» DATA FOR ANALYSIS:
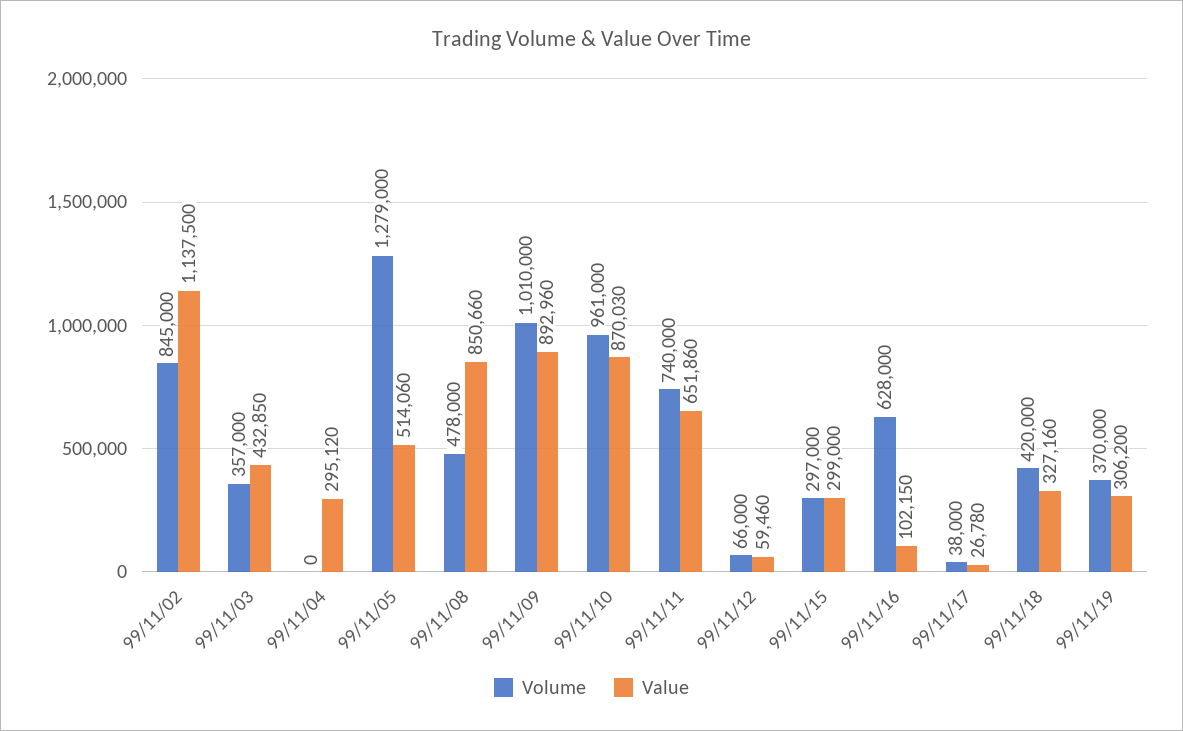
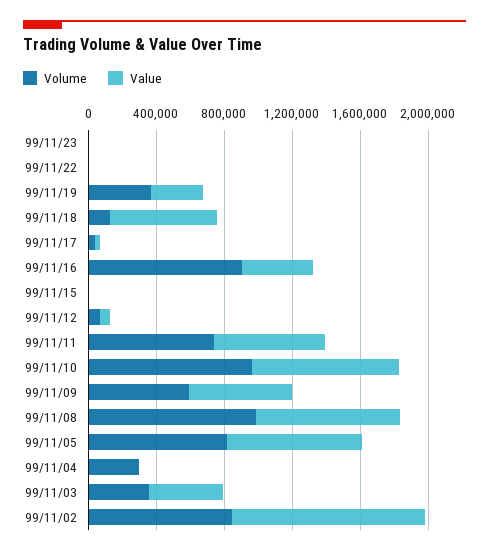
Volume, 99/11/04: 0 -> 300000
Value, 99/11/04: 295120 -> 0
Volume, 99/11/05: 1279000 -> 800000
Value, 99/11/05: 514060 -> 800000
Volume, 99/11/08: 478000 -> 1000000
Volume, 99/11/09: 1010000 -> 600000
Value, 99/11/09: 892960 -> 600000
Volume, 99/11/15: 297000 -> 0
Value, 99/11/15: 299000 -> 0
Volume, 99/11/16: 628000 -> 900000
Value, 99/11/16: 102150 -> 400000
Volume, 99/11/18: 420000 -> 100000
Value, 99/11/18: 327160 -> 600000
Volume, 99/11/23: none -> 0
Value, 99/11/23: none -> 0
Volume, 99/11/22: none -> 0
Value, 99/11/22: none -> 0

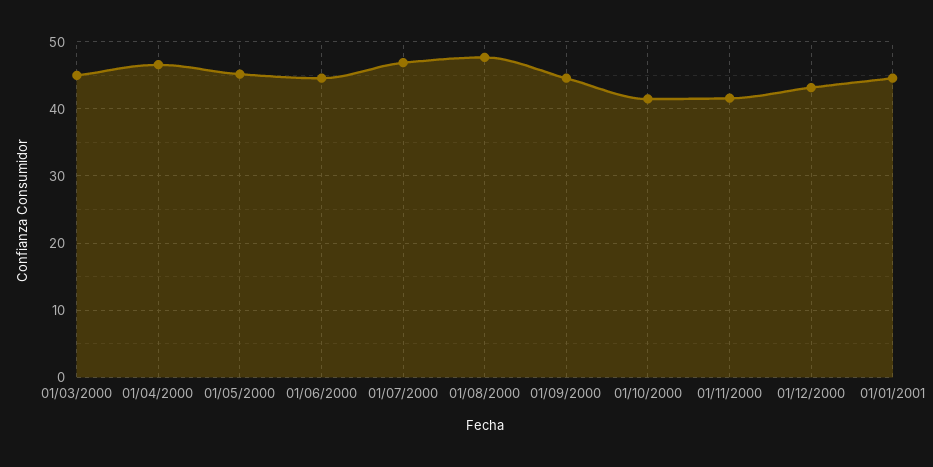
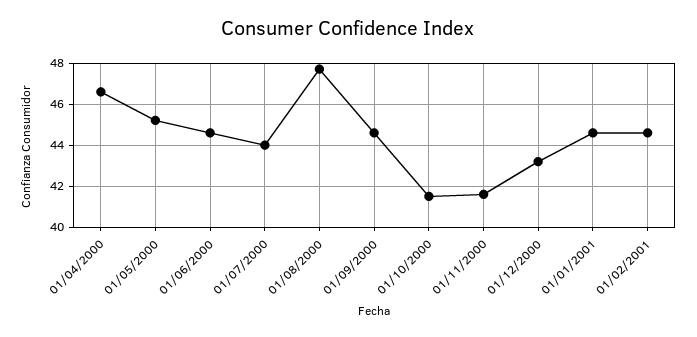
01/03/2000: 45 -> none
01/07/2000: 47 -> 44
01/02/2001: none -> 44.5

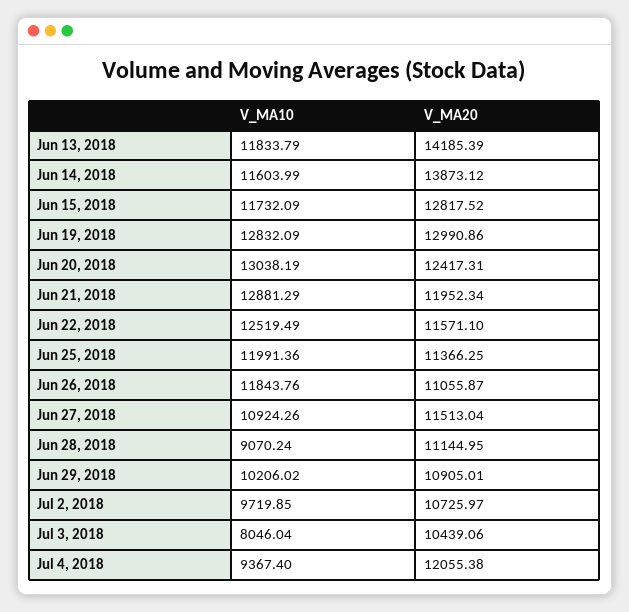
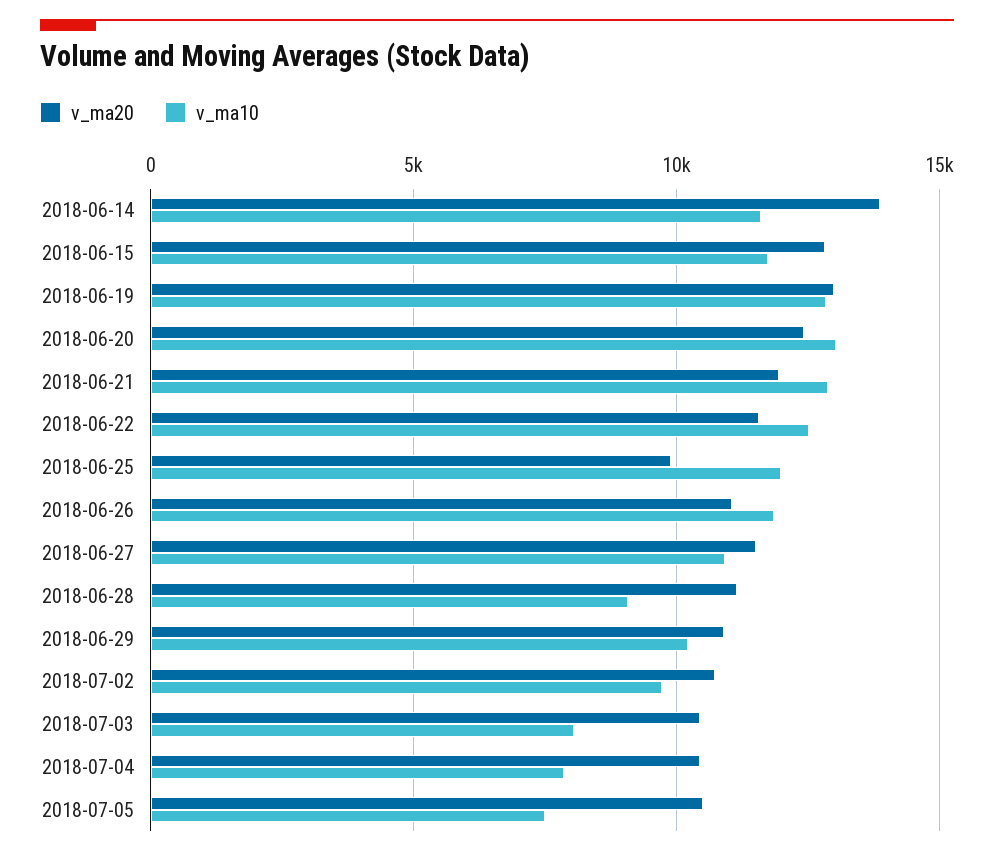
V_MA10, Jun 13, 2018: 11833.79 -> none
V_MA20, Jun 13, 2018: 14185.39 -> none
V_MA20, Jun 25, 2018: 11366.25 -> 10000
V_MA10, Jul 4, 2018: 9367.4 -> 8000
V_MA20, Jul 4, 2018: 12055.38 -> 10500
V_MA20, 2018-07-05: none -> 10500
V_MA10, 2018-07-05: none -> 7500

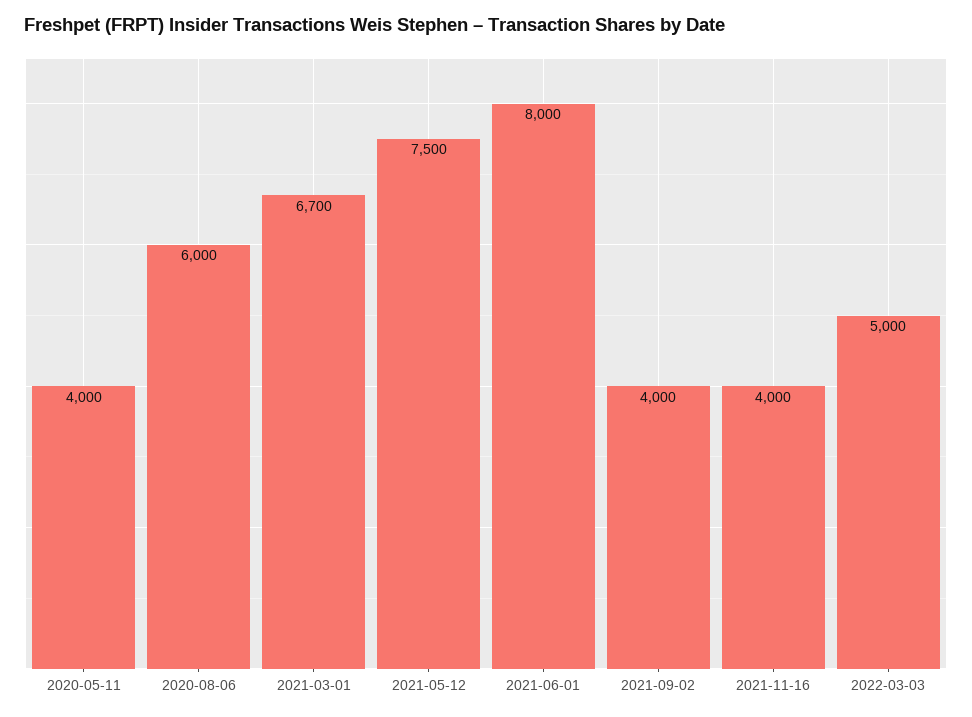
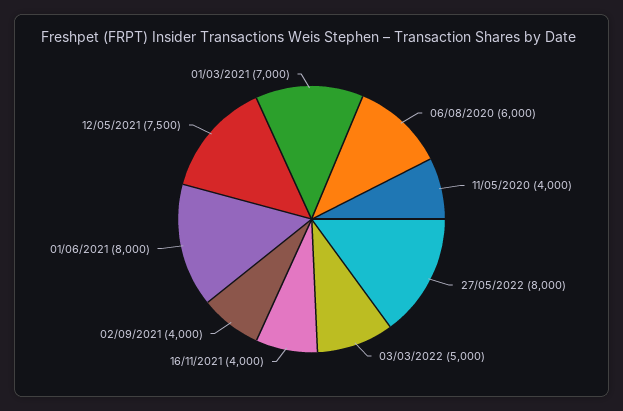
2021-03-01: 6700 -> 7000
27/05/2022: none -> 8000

» DIRECTIONS:
Copy out each line of the data that holds the string "none".

» THE COMPLETED TASK:
Volume, 99/11/23: none -> 0
Value, 99/11/23: none -> 0
Volume, 99/11/22: none -> 0
Value, 99/11/22: none -> 0
01/03/2000: 45 -> none
01/02/2001: none -> 44.5
V_MA10, Jun 13, 2018: 11833.79 -> none
V_MA20, Jun 13, 2018: 14185.39 -> none
V_MA20, 2018-07-05: none -> 10500
V_MA10, 2018-07-05: none -> 7500
27/05/2022: none -> 8000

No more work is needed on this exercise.